We are undertaking research into communication centric microelectronic design methods which are in contrast to today's computation centric (or gate-level) techniques. We believe that this research is timely since electronics is at the cusp of change. For the last 60 years, digital gates have been costly to produce and have limited performance. We are now entering an era where the wires, which were once almost free, becoming the cost and performance limiter. This trend is well documented in the International Technology Roadmap for Semiconductors (ITRS) roadmap which clearly identifies the step change needed in circuits and associated design techniques.
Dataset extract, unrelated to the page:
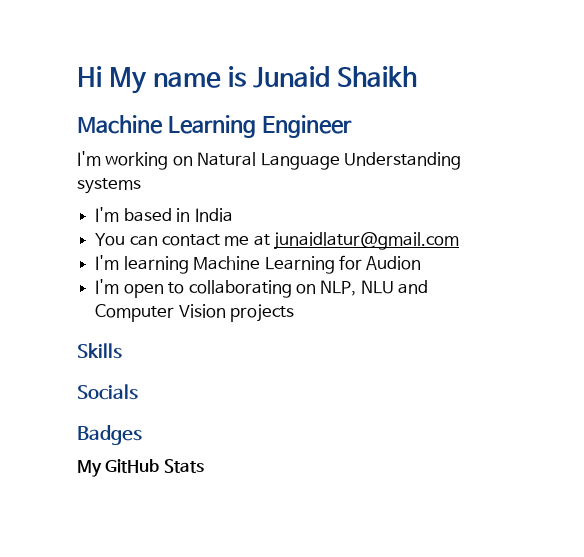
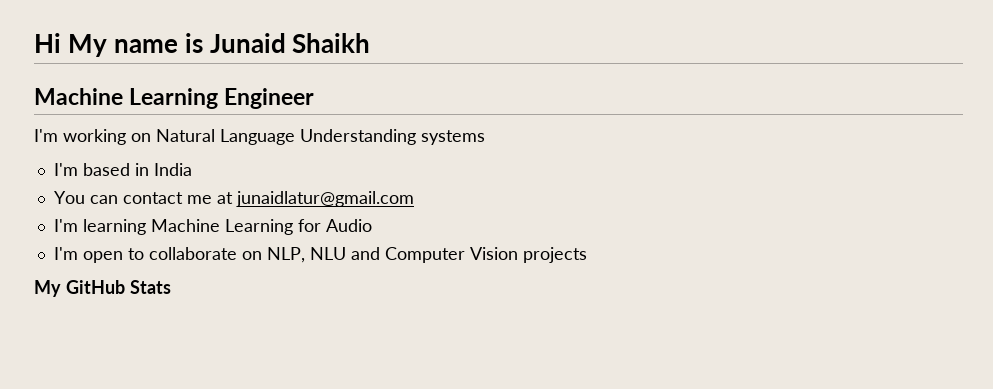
[366,256,422,270] Audion -> [325,219,372,232] Audio
[188,280,292,298] collaborating -> [148,247,237,260] collaborate
[77,343,122,359] [77,384,138,400] [77,425,142,445] // Skills // Socials // Badges -> (587, 255) none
They also identify spiralling design complexity, escalating power densities and associated thermal problems.

Challenges

Wire delay - Wires, rather than gates, are increasingly the speed limiter in IC designs targeting deep submicron CMOS. Over the years, chip area has remained almost constant for many devices (microprocessors, FPGAs, etc.), and yet wire delay per unit length continues to increase. Communication across chip requires repeater buffers at the very least. Replacing buffers with flip-flops allows the wires to be pipelined, thereby improving utilisation. This observation leads one to think about other architectural possibilities.
Clocking - Clocks are typically used to sequence operations on chips. Global clock distribution with low skew to all nodes in the circuit is untenable in the future. Our research into distributed clock generation and distribution Fairbanks2005 indicates that time can be uniformly distributed across future deep submicron chips. None-the-less, even with advanced clocking techniques it is still important that long distance data traversal needs to take into account the limitations of the clock distribution technique used.
Signal integrity - As wires have become narrower, they have also become taller in order to reduce resistance per unit length. Unfortunately tall wires placed close together couple rather well which at best introduces data dependent timing characteristics and at worst corrupts the data. Consequently, signal integrity is an increasing issue for longer wires. Therefore, there is increased engineering effort in the layout and analysis of long wires.
Cross sectional bandwidth - Rent's rule indicates that the cross sectional bandwidth of a design inexorably increases which has resulted in an ever increasing demand for layers of metallisation to provide sufficient static routing capacity. This in turn has an impact on mask costs for chip manufacture which are currently growing exponentially (currently around $1m for a mask set for a 90nm process).
Design for reuse - Ever increasing design complexity is being tackled using the well trodden path of abstractions or modularisation. Well defined modules can then be designed for reuse, often referred to as intellectual property blocks (IP blocks) in the EDA business. Clean interfaces are required for quick and reliable integration. Commercial examples of communication interfaces include ARM Ltd's AMBA bus for ASICs and Altera's Avalon bus for FPGAs.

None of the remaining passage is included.